Unnamed: 0,twitter,source_feature
0,1,twitter
1,1,twitter
2,1,twitter
3,1,twitter
4,1,twitter
...,...,...
4995,0,facebook
4996,0,facebook
4997,0,facebook
4998,0,facebook


In [13]:
#WOW very balanced data

df['twitter'].value_counts() 

1    2500
0    2500
Name: twitter, dtype: int64

In [14]:
#Split our data into `X` and `y`.
X = df[['text_feature']]   #df
y = df['twitter']           #series

In [15]:
X.head()

Unnamed: 0,text_feature
0,RT @nowthisnews: Rep.
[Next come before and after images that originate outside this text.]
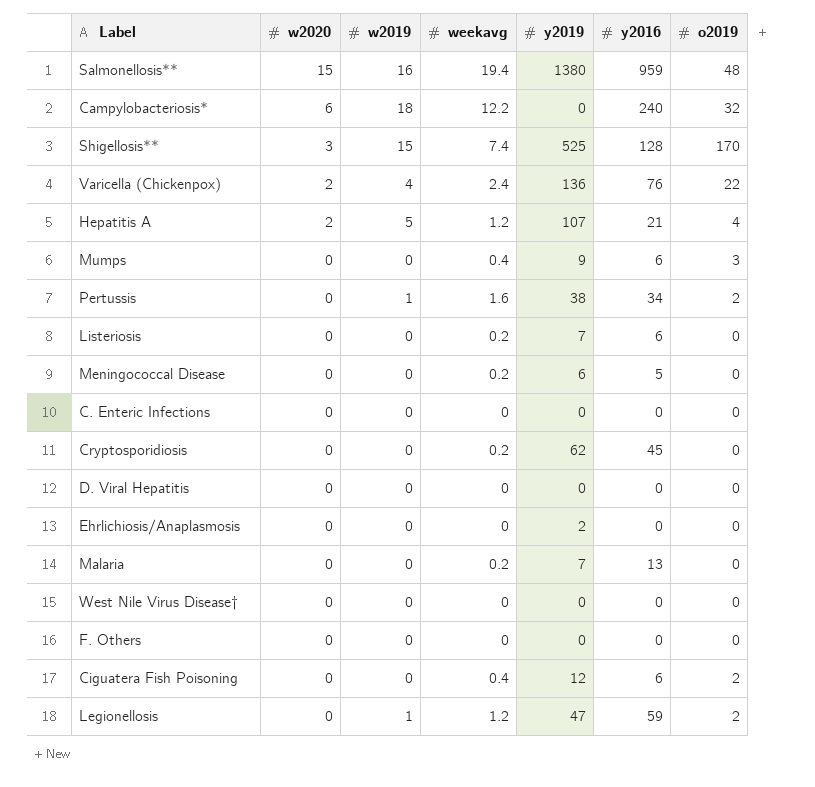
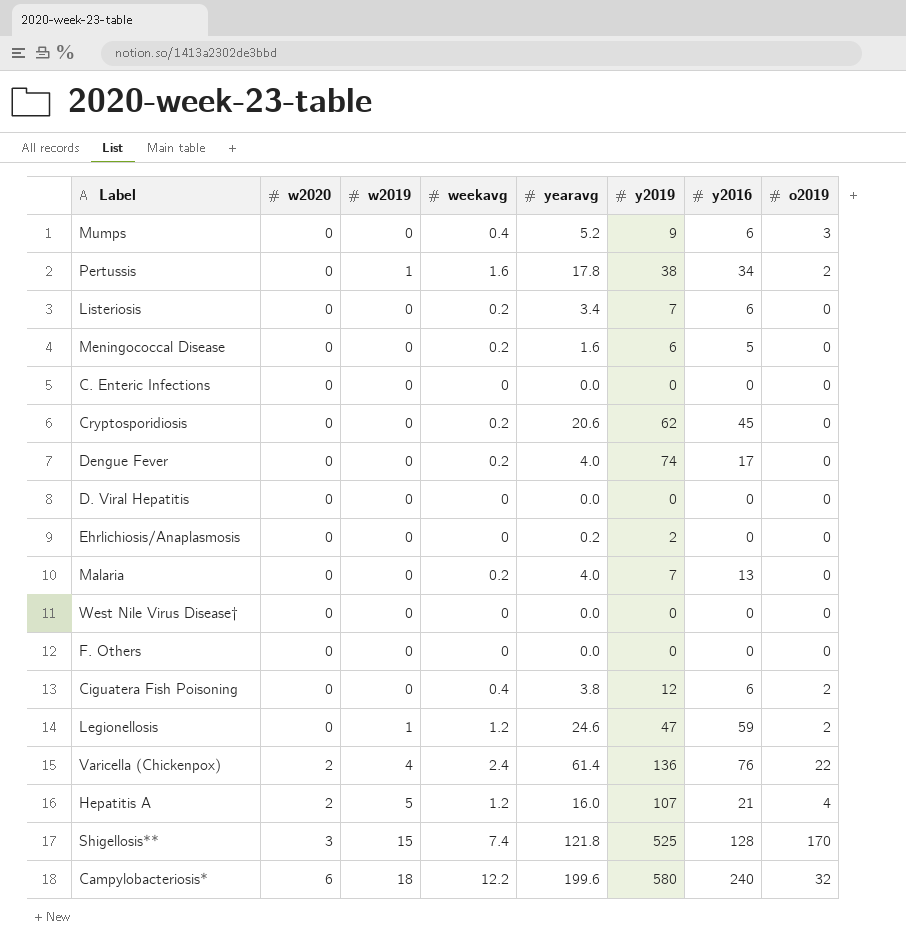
row order: w2020 descending -> w2020 ascending
column yearavg | position: none -> 5
row Salmonellosis**: 15 | 16 | 19.4 | 1380 | 959 | 48 -> none
row Dengue Fever: none -> 0 | 0 | 0.2 | 4.0 | 74 | 17 | 0
Campylobacteriosis* | y2019: 0 -> 580

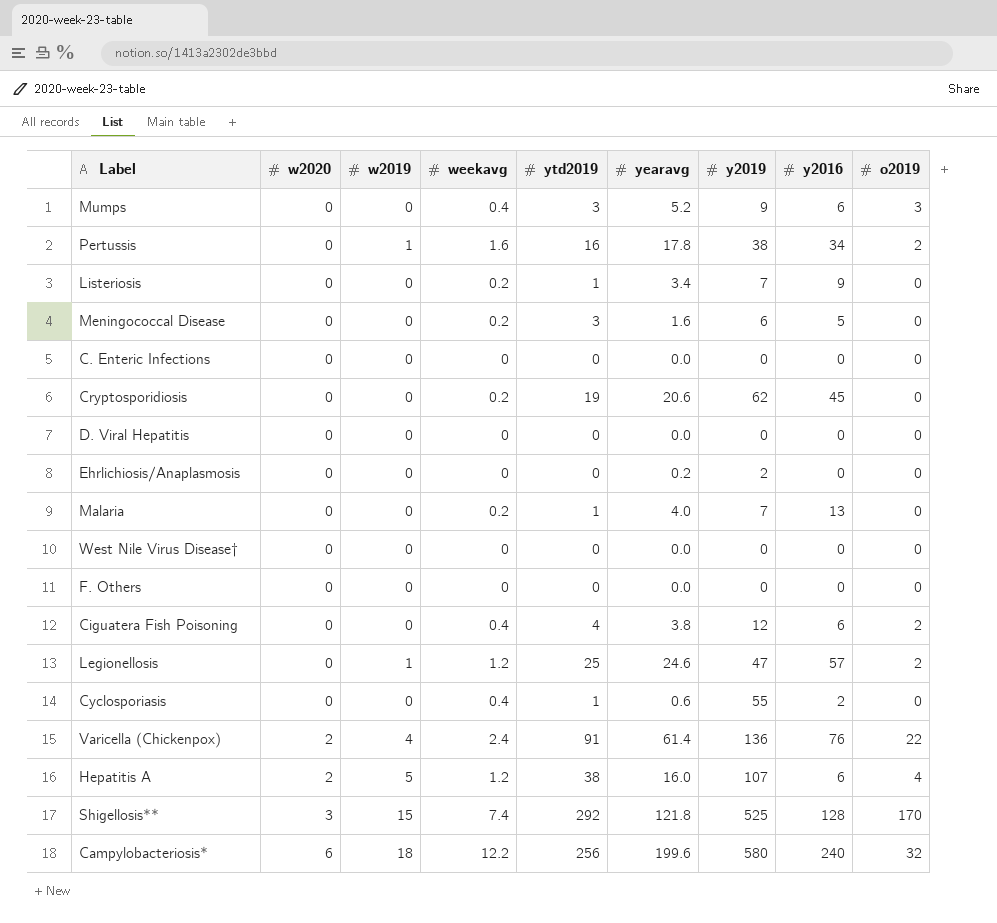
column ytd2019 | position: none -> 5
row Dengue Fever: 0 | 0 | 0.2 | 4.0 | 74 | 17 | 0 -> none
Listeriosis | y2016: 6 -> 9
Legionellosis | y2016: 59 -> 57
row Cyclosporiasis: none -> 0 | 0 | 0.4 | 1 | 0.6 | 55 | 2 | 0
Hepatitis A | y2016: 21 -> 6

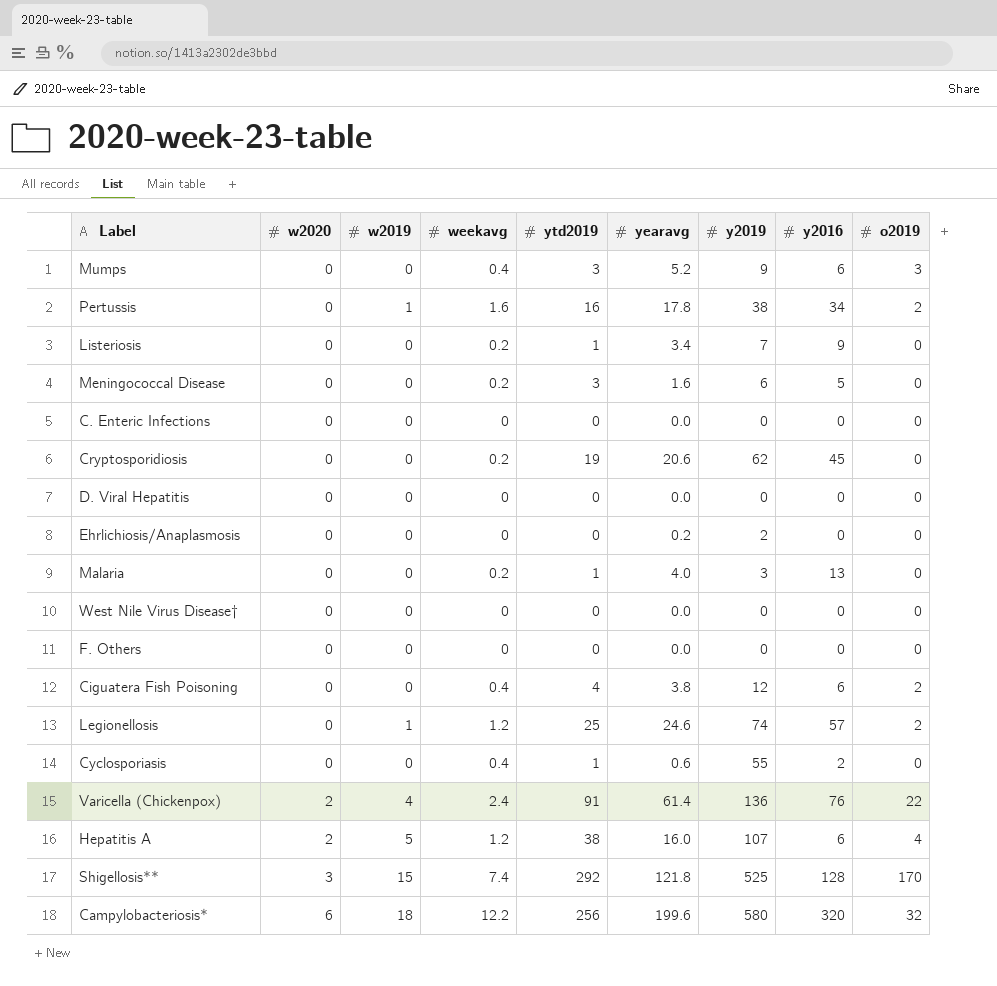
Malaria | y2019: 7 -> 3
Legionellosis | y2019: 47 -> 74
Campylobacteriosis* | y2016: 240 -> 320

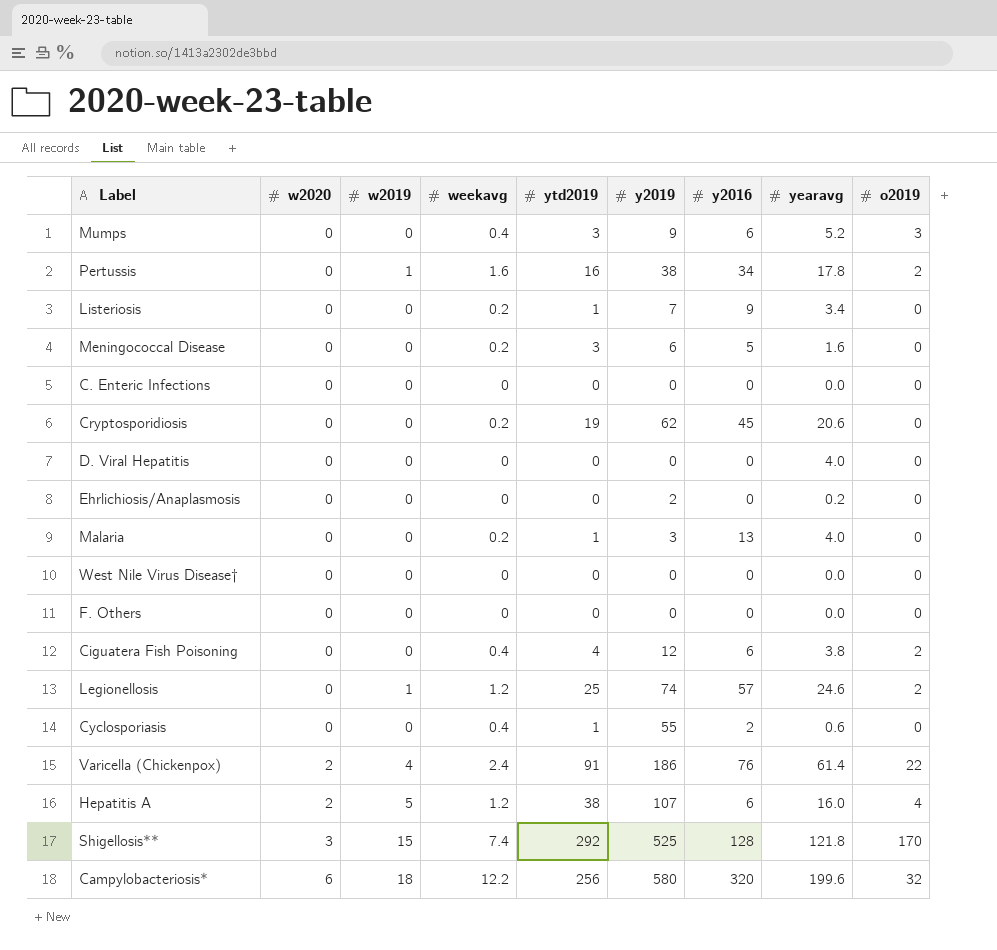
column yearavg | position: 6 -> 8
D. Viral Hepatitis | yearavg: 0.0 -> 4.0
Varicella (Chickenpox) | y2019: 136 -> 186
Trey Radel (R- #FL) slam...
1,VIDEO - #Obamacare: Full of Higher Costs and ...
2,Please join me today in remembering our fallen...
3,RT @SenatorLeahy: 1st step toward Senate debat...
4,.@amazon delivery #drones show need to update ...


In [16]:
#Train test split
from sklearn.model_selection import train_test_split

X_train, X_test, y_train, y_test = train_test_split(X,
                                                    y,
                                                    test_size=0.25,
                                                    random_state=42,
                                                    stratify=y)

In [17]:
# Import CountVectorizer.
from sklearn.feature_extraction.text import CountVectorizer

# Instantiate our CountVectorizer.
cvec = CountVectorizer(stop_words='english', max_features=500)

In [18]:
# Fit our CountVectorizer on the training data and transform training data.
#can use toarray as well
X_train_cvec = pd.DataFrame(cvec.fit_transform(X_train['text_feature']).todense(), columns = cvec.get_feature_names())  


In [19]:
# Transform our testing data with the already-fit CountVectorizer.
X_test_cvec = pd.DataFrame(cvec.transform(X_test['text_feature']).todense(), columns = cvec.get_feature_names())

In [20]:
X_train_cvec.head()  #500 columns because we set max features 

Unnamed: 0,00,000,10,11,12,20,2013,2014,30,40,...,yesterday,york,young,youtube,û_,ûª,ûªm,ûªs,ûªt,ûò
0,0,0,0,0,0,0,0,0,0,0,...,0,0,0,0,0,0,0,0,0,0
1,0,0,1,0,0,0,0,0,0,0,...,0,1,0,0,0,0,0,1,0,0
2,0,0,0,0,0,0,0,0,0,0,...,0,0,0,0,0,0,0,0,0,0
3,1,0,0,0,0,0,1,0,0,0,...,0,0,0,0,0,0,0,0,0,0
4,0,0,0,0,0,0,0,0,0,0,...,0,0,1,0,0,0,0,0,0,0


In [21]:
# Instantiate our model!

nb = MultinomialNB()

In [22]:
# Fit our model!

model = nb.fit(X_train_cvec, y_train)

In [23]:
# Generate our predictions!

predictions = model.predict(X_test_cvec)

### Evaluation

We can evaluate based on the following metrics

- Accuracy = (TP + TN) / (TP + TN + FP + FN)
- Sensitivity = TP / (TP + FN)
- Specificity = TN / (TN + FP)
- Precision = TP / (TP + FP)
- AUC ROC
- F1 = 2*Sensi*Speci/(Sensi+Speci)

In this case, as incorrect classification isn't better or worse, we can use accuracry, which is the scores below.

In [24]:
# Score our model on the training set.

model.score(X_train_cvec, y_train)

0.8429333333333333

In [25]:
model.score(X_test_cvec, y_test)

0.796

In [26]:
# Generate a confusion matrix.

confusion_matrix(y_test, predictions)


array([[522, 103],
       [152, 473]], dtype=int64)

In [27]:
tn, fp, fn, tp = confusion_matrix(y_test, predictions).ravel()

In [28]:
print("True Negatives: {}".format(tn))
print("False Positives: {}".format(fp))
print("False Negatives: {}".format(fn))
print("True Positives: {}".format(tp))

True Negatives: 522
False Positives: 103
False Negatives: 152
True Positives: 473


### Improving our model

- try to collect more data, 
- try using fewer features by setting max_features to a smaller number when instantiating our CountVectorizer,
- try TF-IDF Vectorizer,
- try a non-default prior (almost never ever).